▸ **To do**: Where a picture appears, leave it out, and transcribe all the lines below exactly.

▸ **Data for review**:
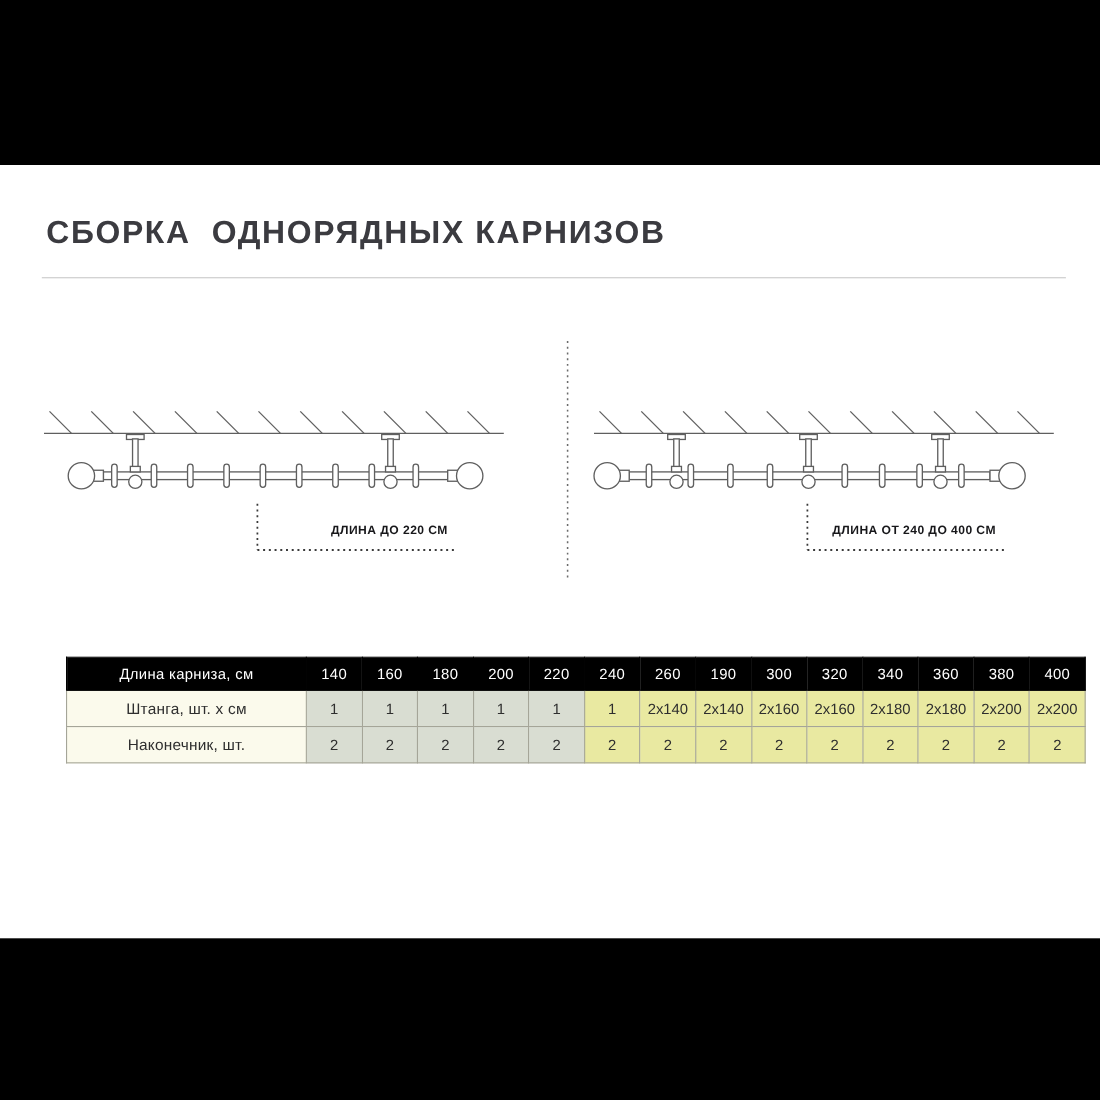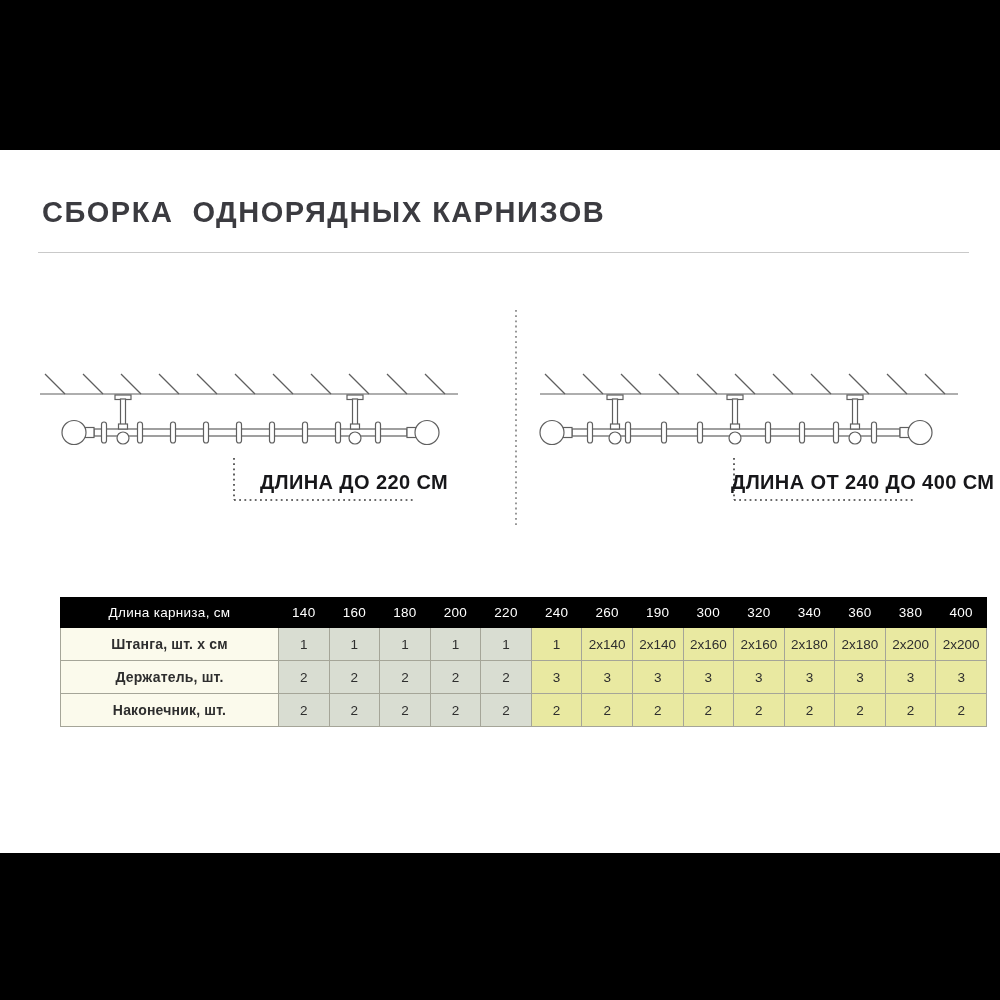"ДЛИНА ДО 220 СМ" .dim-label { font-size: 20px -> 11px }
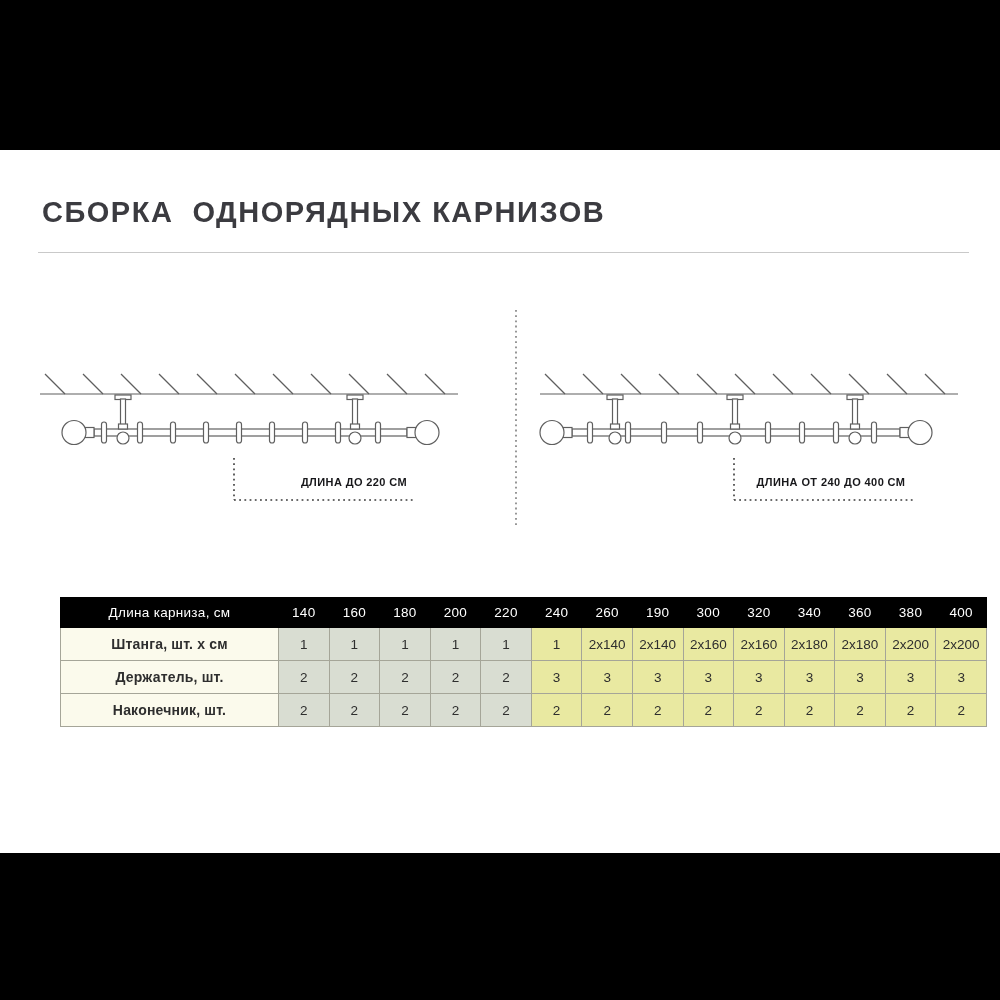"Штанга, шт. х см" #parts-table tbody th { font-weight: 700 -> 400 }
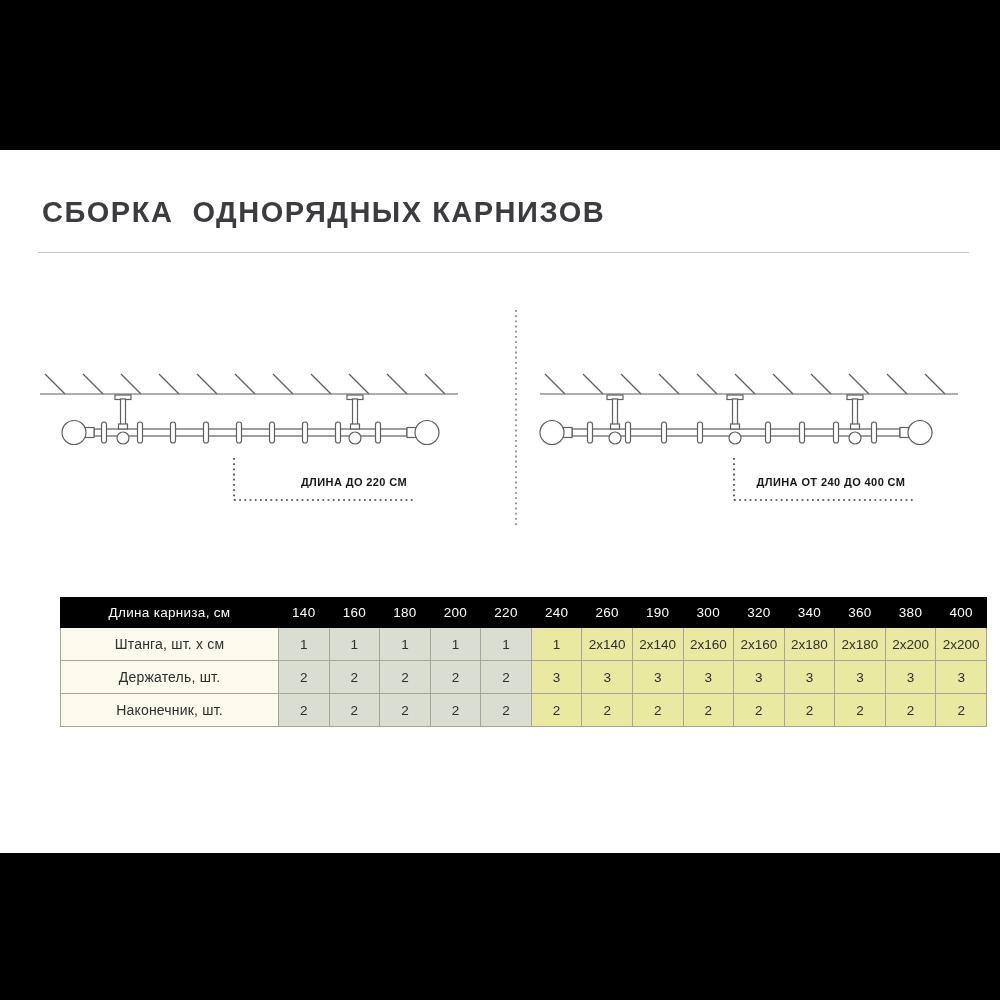"Держатель, шт." tr { html: <tr> <th>Держатель, шт.</th> <td>2</td> <td>2</td> <td>2</td> <td>2</td> <td>2</td> <td>3</td> <td>3</td> <td>3</td> <td>3</td> <td>3</td> <td>3</td> <td>3</td> <td>3</td> <td>3</td> </tr> -> none }
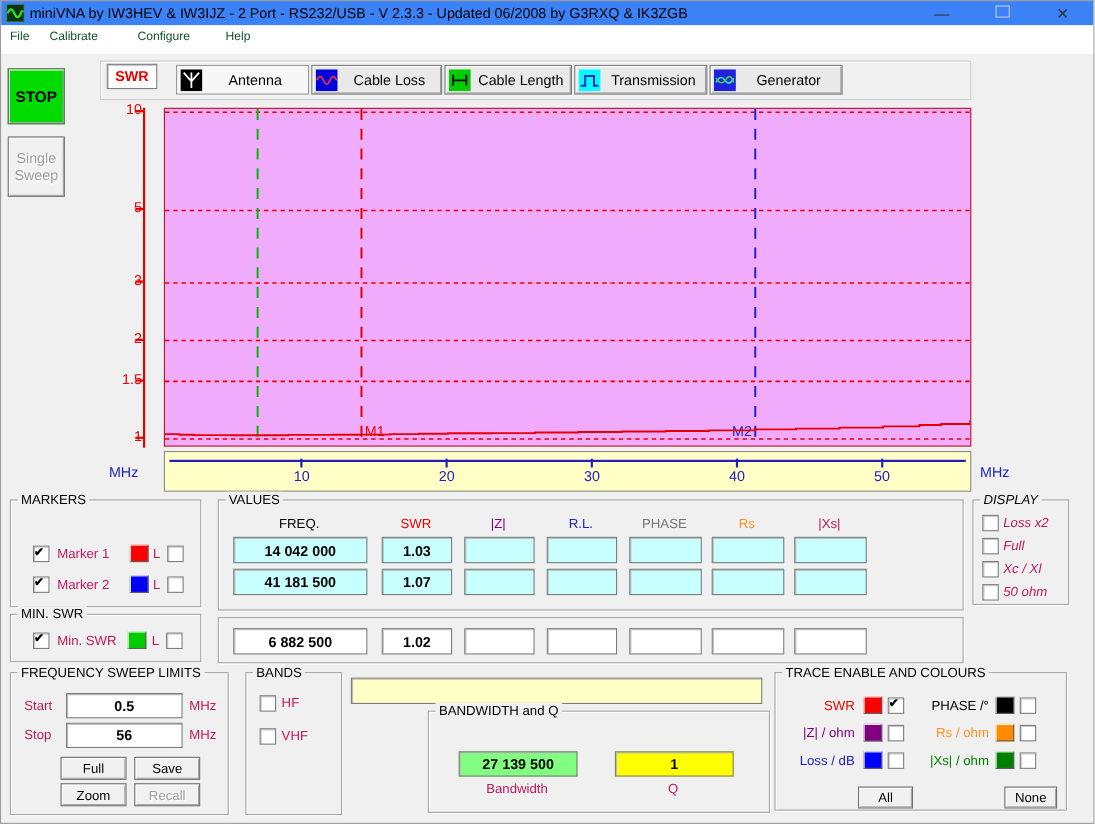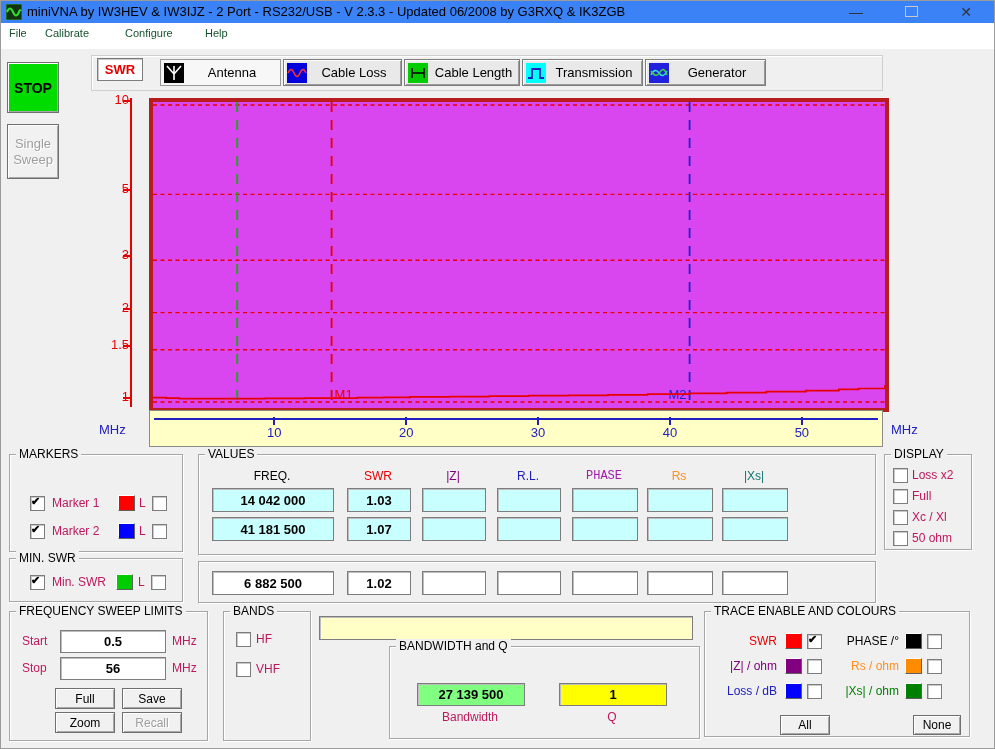"M1" #plot { background: #d946ef -> #f0abfc; border: 4px solid #b91c1c -> 1px solid #b91c1c }
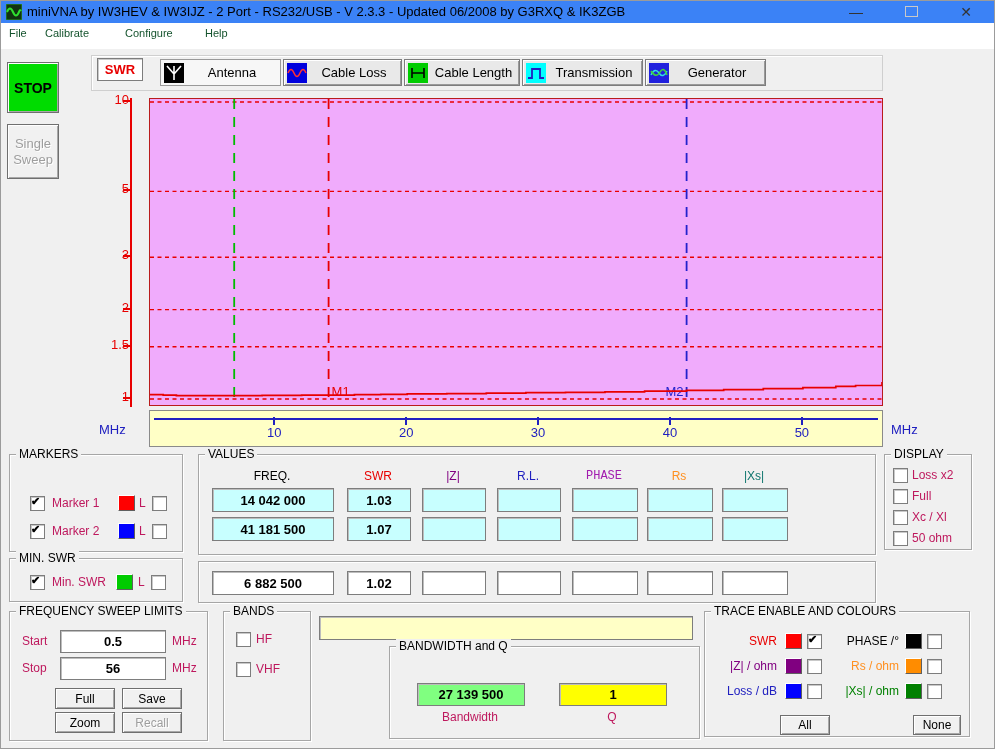"DISPLAY" div.group { font-style: none -> italic }
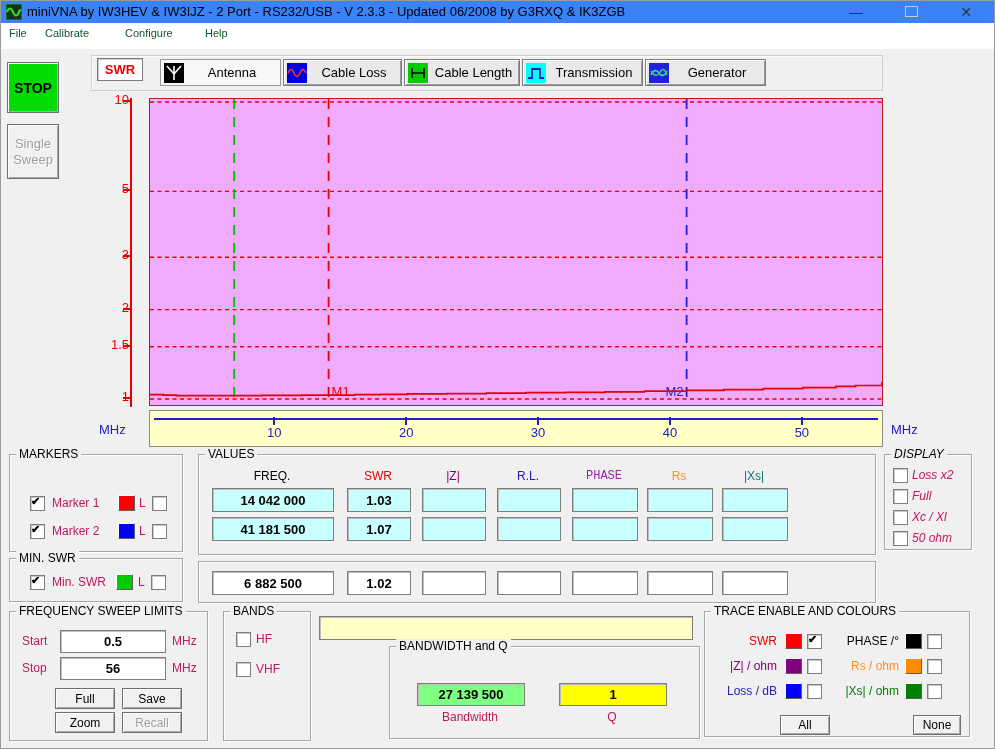"PHASE" span.lbl { color: #a21caf -> #737373; font-family: Liberation Mono, monospace -> none }
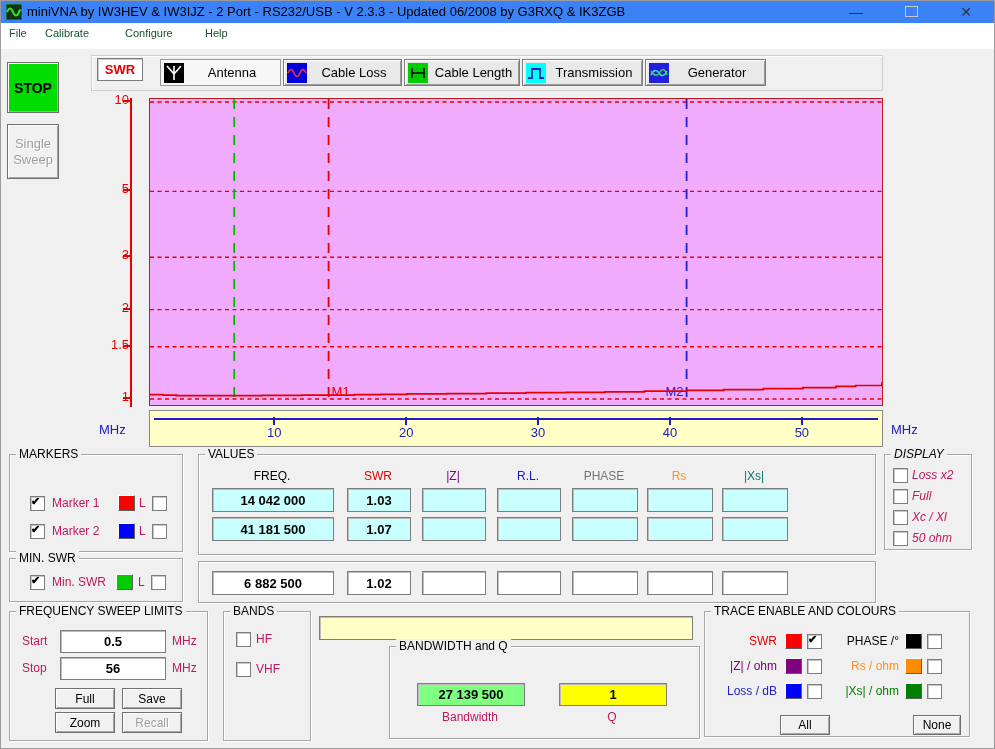"|Xs|" span.lbl { color: #0f766e -> #be185d }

▸ **Your solution**:
"ДЛИНА ДО 220 СМ" .dim-label { font-size: 20px -> 11px }
"Штанга, шт. х см" #parts-table tbody th { font-weight: 700 -> 400 }
"Держатель, шт." tr { html: <tr> <th>Держатель, шт.</th> <td>2</td> <td>2</td> <td>2</td> <td>2</td> <td>2</td> <td>3</td> <td>3</td> <td>3</td> <td>3</td> <td>3</td> <td>3</td> <td>3</td> <td>3</td> <td>3</td> </tr> -> none }
"M1" #plot { background: #d946ef -> #f0abfc; border: 4px solid #b91c1c -> 1px solid #b91c1c }
"DISPLAY" div.group { font-style: none -> italic }
"PHASE" span.lbl { color: #a21caf -> #737373; font-family: Liberation Mono, monospace -> none }
"|Xs|" span.lbl { color: #0f766e -> #be185d }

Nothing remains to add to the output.